Why are chemistries of B, Ba, Be, Co, Nb, Pt, V, Zn and, to a lesser extent, Ir, La, Mn, Zr important? Which organics and why, including many membrane composites emerging? Many 2025 research papers and latest industrial advances are analysed throughout the report.

Chapter 2. "Introduction to hydrogen: business opportunities and materials involved" takes 44 pages to cover actual and potential uses of green hydrogen, hydrogen isotopes and their primary uses, actual and targetted, and evidence that the industry is starting to pivot towards different objectives. Many of the resulting, different, hardware needs are introduced here.

Production is changing

The 46 pages of Chapter 3. "Hydrogen production and storage technologies and materials reinvented" concern regular hydrogen, particularly green hydrogen, reasons for current strong investment in hydrogen production and hydrogen hubs, ten hydrogen production methods and their materials then specifically electrolyser technologies compared, materials opportunities emerging. See new focus on geologic "natural" hydrogen, solar hydrogen panels, bio-fermentation and hydrogen made where it is needed. Will there be over-production of green hydrogen due to cost and other factors? Understand hydrogen storage materials: addressing life, size, weight, leakage and safety issues. What hydrogen transport and storage methods, materials, challenges are your opportunities? One particularly important aspect then gets its own chapter.

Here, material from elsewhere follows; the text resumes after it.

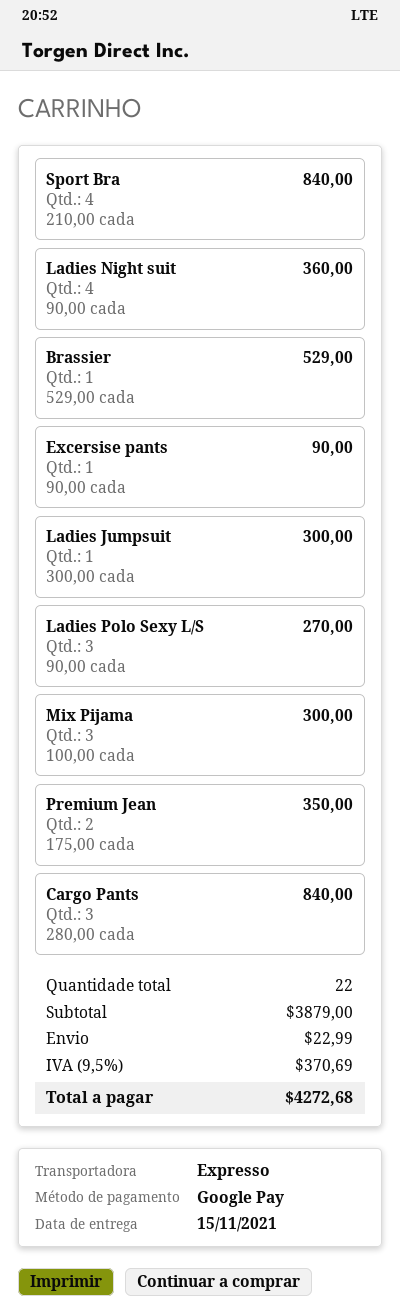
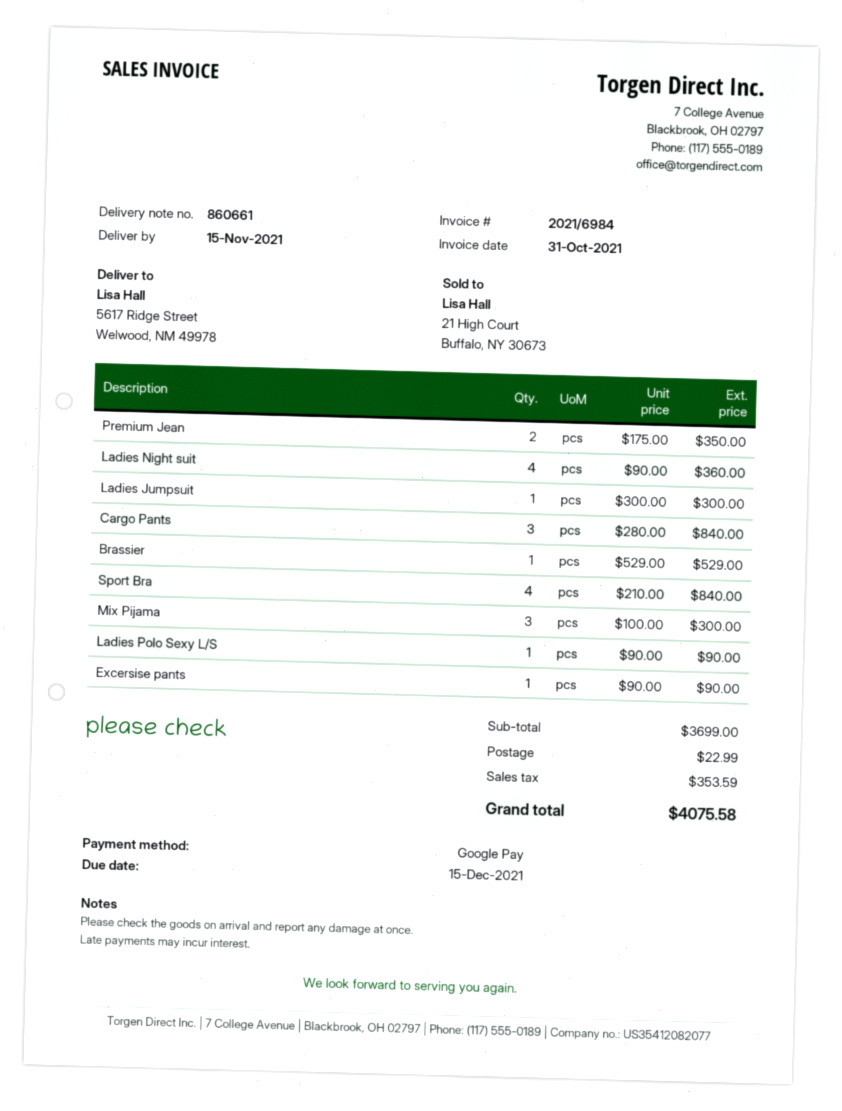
Ladies Polo Sexy L/S: 3 x 90.00 = 270.00 -> 1 x 90.00 = 90.00
subtotal: 3879.00 -> 3699.00
tax: 370.69 -> 353.59
total: 4272.68 -> 4075.58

Electricity grids come center stage

Chapter 4. "Electricity grids: Hydrogen Long Duration Energy Storage LDES" (54 pages). Mostly underground in salt caverns, this will mainly involve massive surplus wind and solar power making green hydrogen with storage then subsequent discharge (GWh divided by GW) of three months or more. Again the coverage is both up-to-date and critical with 2025 research and honest, numerate presentation of the serious conversion efficiency, leakage and other issues for you to solve.

Hydrogen fusion power

It is deeply significant that proof of principle has recently been repeatedly demonstrated with generation of electricity by hydrogen fusion and many amply-funded private companies are promising to demonstrate it providing grid electricity well within the 2025-2045 timeframe. Chapter 5. "Electricity grids: Nuclear fusion power from hydrogen" (57 pages) critically inspects a profusion of 2025 research and industrial advances in this, particularly surfacing your exciting equipment and materials opportunities. Specialist steels, lithium breeder blankets, diamond hydrogen targets, high temperature superconductors pinching hydrogen plasma, deuterium, tritium and helium3 and are examples that are potentially highly profitable.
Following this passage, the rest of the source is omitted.